Don Duncan reports on the economic crisis in Greece in the Winter issue of ONE. Here, he gives further insight into the country and its struggles.
Since the global financial crisis hit in 2008 and the Euro-crisis loomed soon after, Greece and my native Ireland — along with Portugal, Italy and Spain — have often been used in the same sentence to convey how bad things can get in the new global financial order.
Both Greece and Ireland are relatively small compared to the major European Union powers; both experienced stellar economic growth prior to the crisis, mismanagement of that growth by their respective governments and property bubbles that burst spectacularly. Both countries received bailouts and will have to deal with the consequences of those bailouts for years to come.
I live abroad in Brussels now, but I have become very familiar with the depth and evolution of the Irish recession on my many visits home since 2008. So on this, my first trip to Greece, I expected to encounter a similar landscape of survival, solidarity and hardship.

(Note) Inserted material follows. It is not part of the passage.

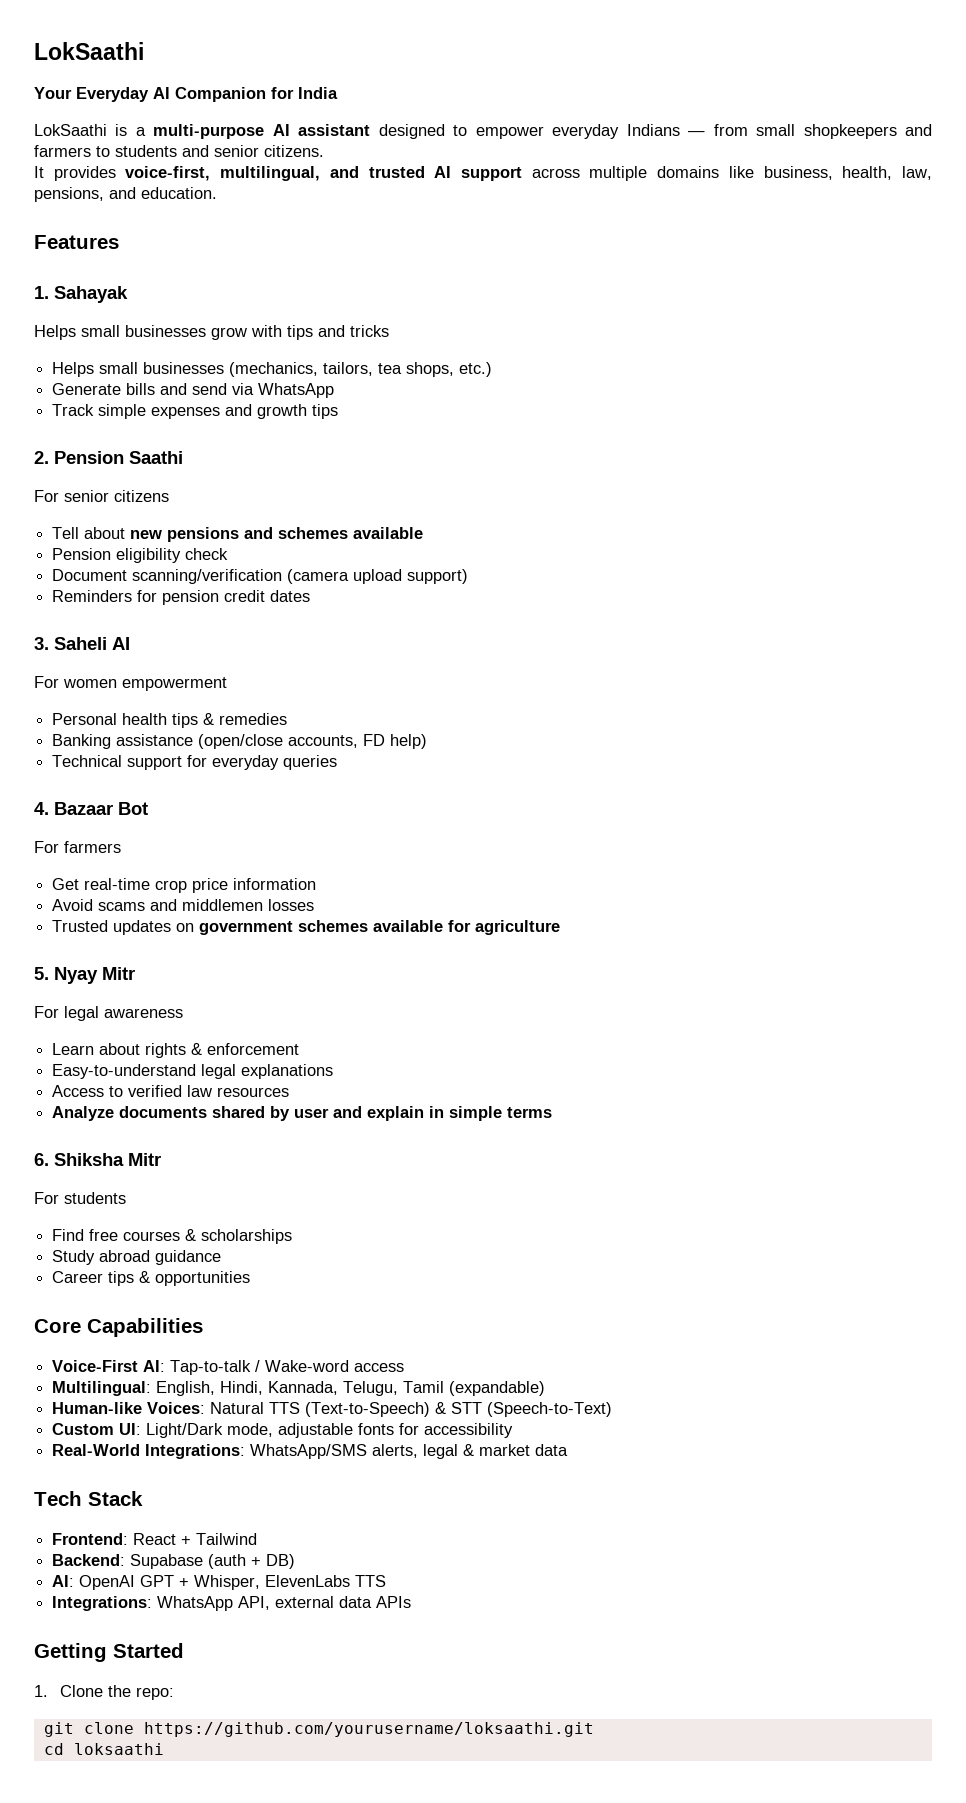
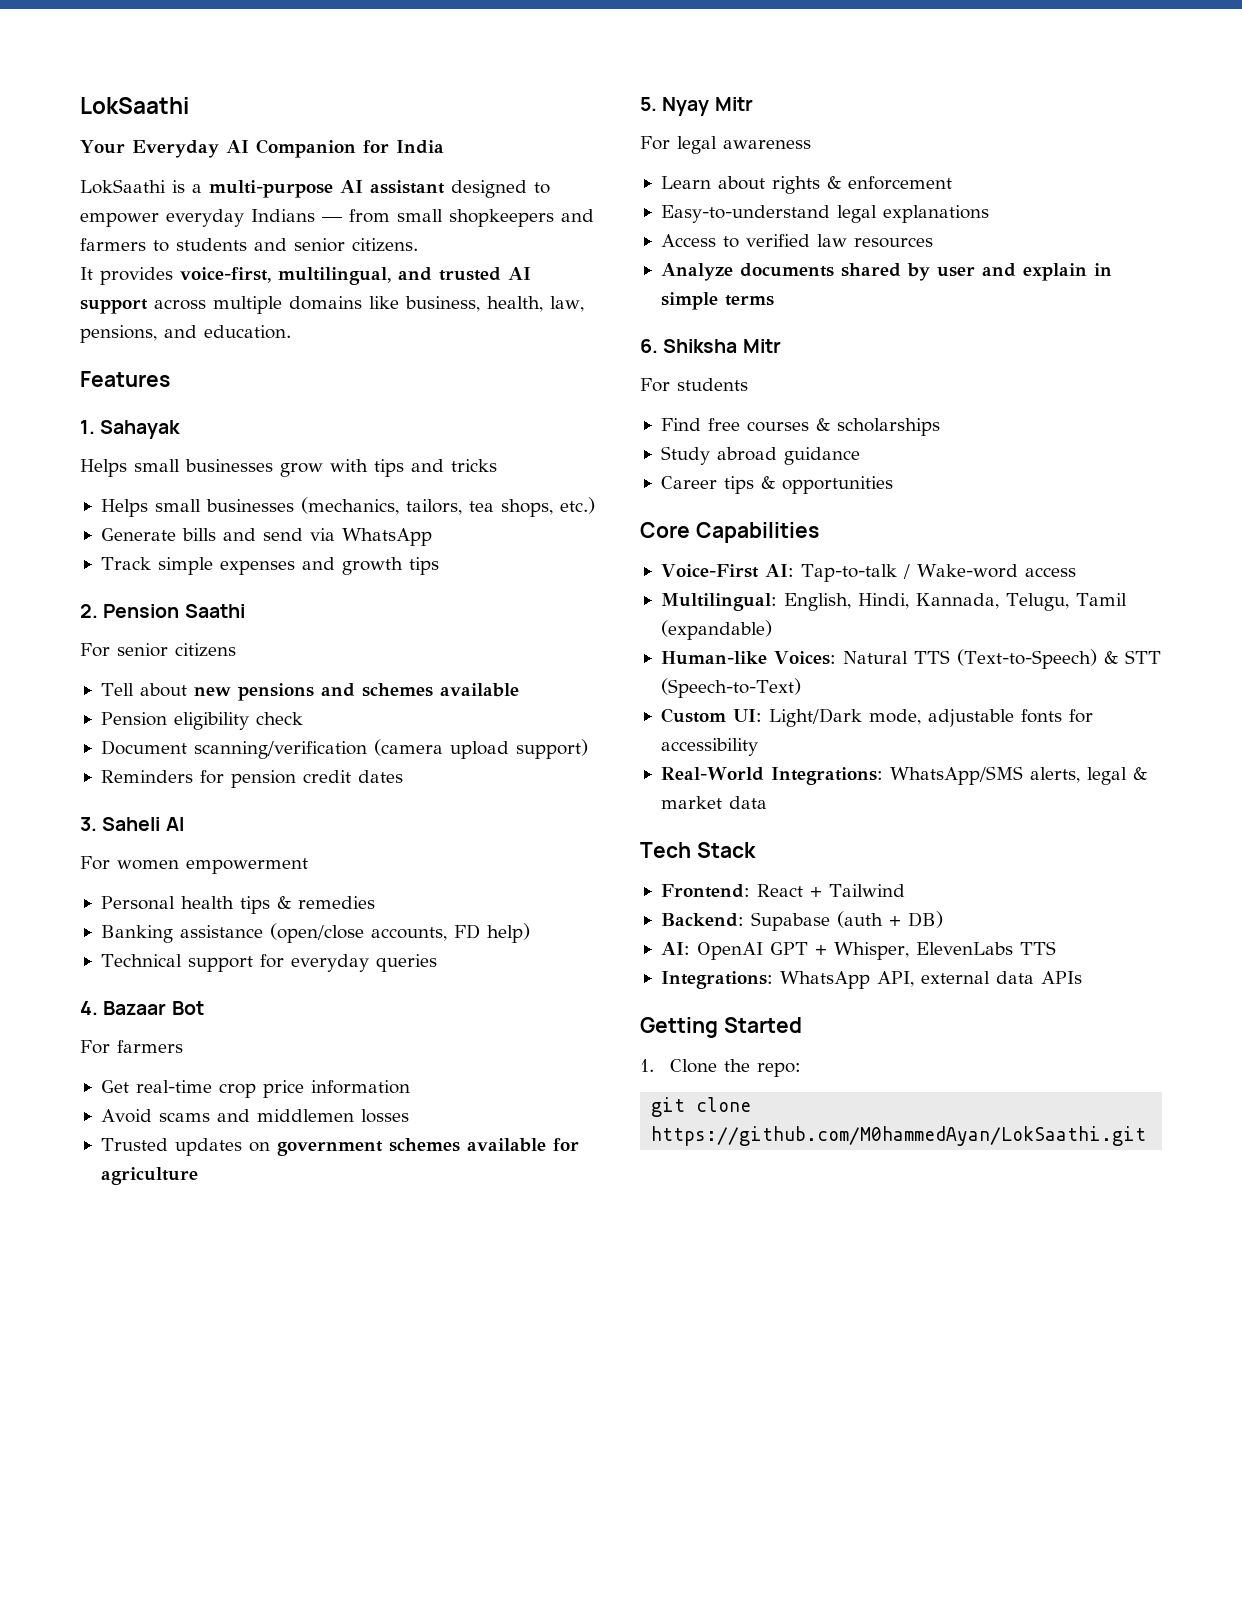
- git clone https://github.com/yourusername/loksaathi.git
- cd loksaathi
+ git clone https://github.com/M0hammedAyan/LokSaathi.git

And I did, only I was shocked by just how much worse things are in Greece.
Ireland’s problem seems to have plateaued recently. While the country is still in bad shape, a cautious, quiet kind of optimism is creeping in and people are beginning to look forward again with a little hope. In Greece, it seems people are still waiting for the country to “reach the bottom” of the crisis. The government is still enacting austerity measures imposed by the “Troika” of the European Commission, the European Central Bank and the International Monetary Fund — measures meeting huge opposition and discontentment in the streets.
Unemployment is high, angry graffiti still flanks the street, a xenophobic right-wing nationalist current is growing, as is the flow of migrants who enter Greece — and, by extension, the E.U. — from places like the Horn of Africa, Afghanistan, Bangladesh and, more recently, Syria.
Middle class families can often be found in soup kitchens, getting food so as to save enough money to cover health bills. The social safety net, for most of the population, is but a distant memory. Suicide is on a sharp increase. But most of all, the general mood on the street is one of sadness and fatigue. It is something you don’t need to hear or be told about, it is written on people’s faces as they go about their day.
Things are not, and have never been, this bad in Ireland; the country was never gripped by as deep a mood of gloom and hopelessness. This is not to say that Ireland has not suffered. It has, and it still does. Many of its young, two of my sisters included, have had to emigrate, and this mass emigration has been one ingredient in the vague buoying of the economy — unemployment has fallen and remittance money has started flowing into the country. The sad, desperate pressure valve that is emigration appears to be less considered by young Greeks, many of whom prefer to move in with their parents to reduce costs rather than take the radical step of leaving the country indefinitely.
On my arrival back in Brussels, I Skyped with my sister, who now lives in Mackay, Australia. We were talking about the situation in Ireland and if and when she might even consider moving home. I assured her that her eventual return might not be as far off as she thinks. Telling her about what I saw in Greece, I reminded her that things could be worse and that it is always worthwhile to view bad times in a larger perspective.
I think this even applies to the Greeks; their crisis will end, eventually. The key now is whether they can work together to weather the storm.